▶ [Problem details] The listing below has to be output exactly as given, less its pictures.

Segment Open

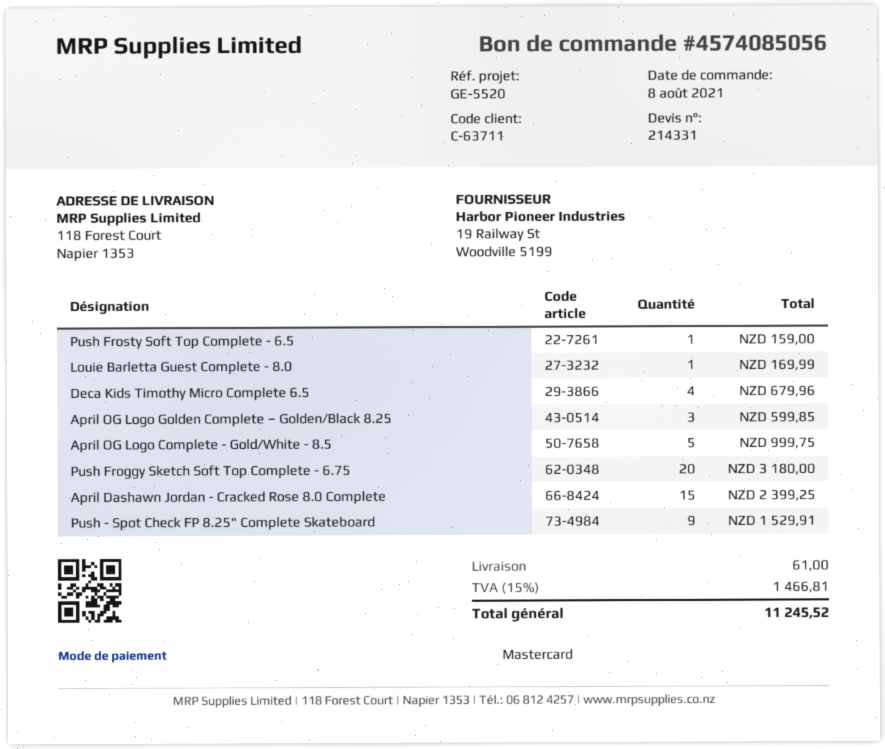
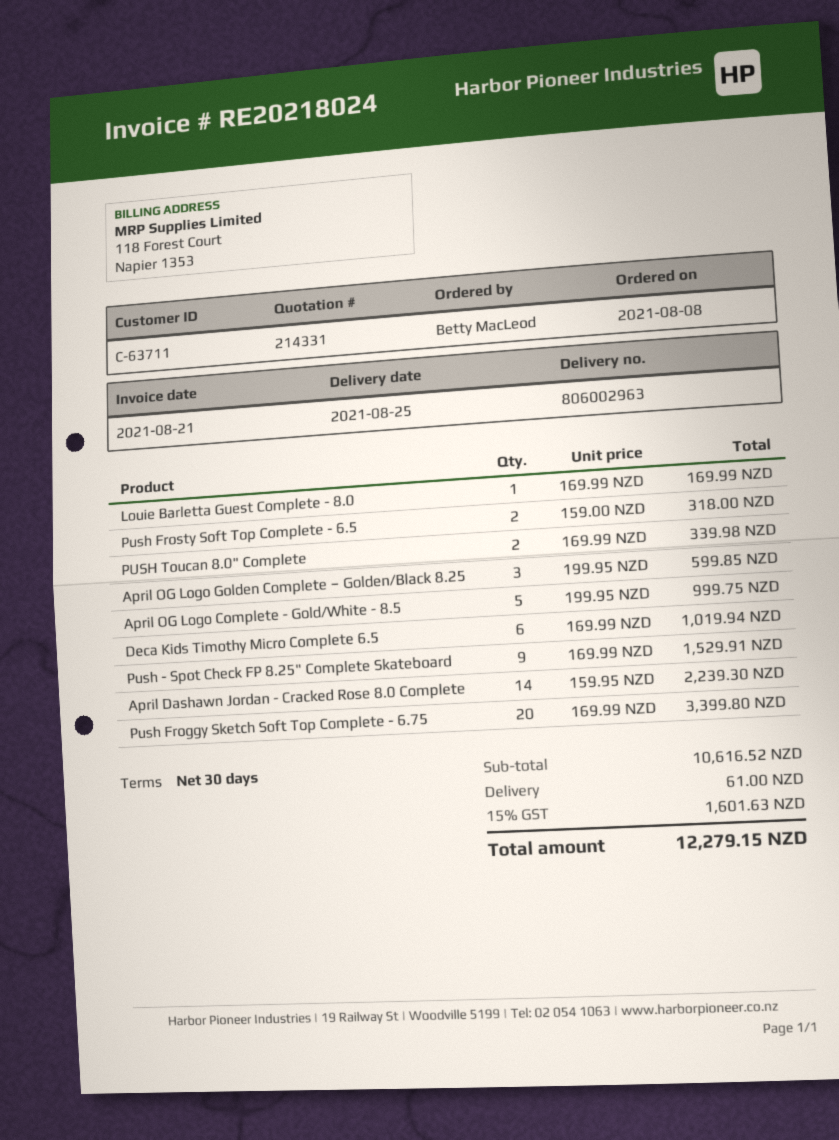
Push Frosty Soft Top Complete - 6.5: 1 for 159.00 -> 2 for 318.00
Deca Kids Timothy Micro Complete 6.5: 4 for 679.96 -> 6 for 1019.94
Push Froggy Sketch Soft Top Complete - 6.75: 20 for 3180.00 -> 20 for 3399.80
April Dashawn Jordan - Cracked Rose 8.0 Complete: 15 for 2399.25 -> 14 for 2239.30
PUSH Toucan 8.0" Complete: none -> 2 for 339.98
tax: 15% = 1466.81 -> 15% = 1601.63
total: 11245.52 -> 12279.15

Segment Closed

▶ [Written reply]
Push Frosty Soft Top Complete - 6.5: 1 for 159.00 -> 2 for 318.00
Deca Kids Timothy Micro Complete 6.5: 4 for 679.96 -> 6 for 1019.94
Push Froggy Sketch Soft Top Complete - 6.75: 20 for 3180.00 -> 20 for 3399.80
April Dashawn Jordan - Cracked Rose 8.0 Complete: 15 for 2399.25 -> 14 for 2239.30
PUSH Toucan 8.0" Complete: none -> 2 for 339.98
tax: 15% = 1466.81 -> 15% = 1601.63
total: 11245.52 -> 12279.15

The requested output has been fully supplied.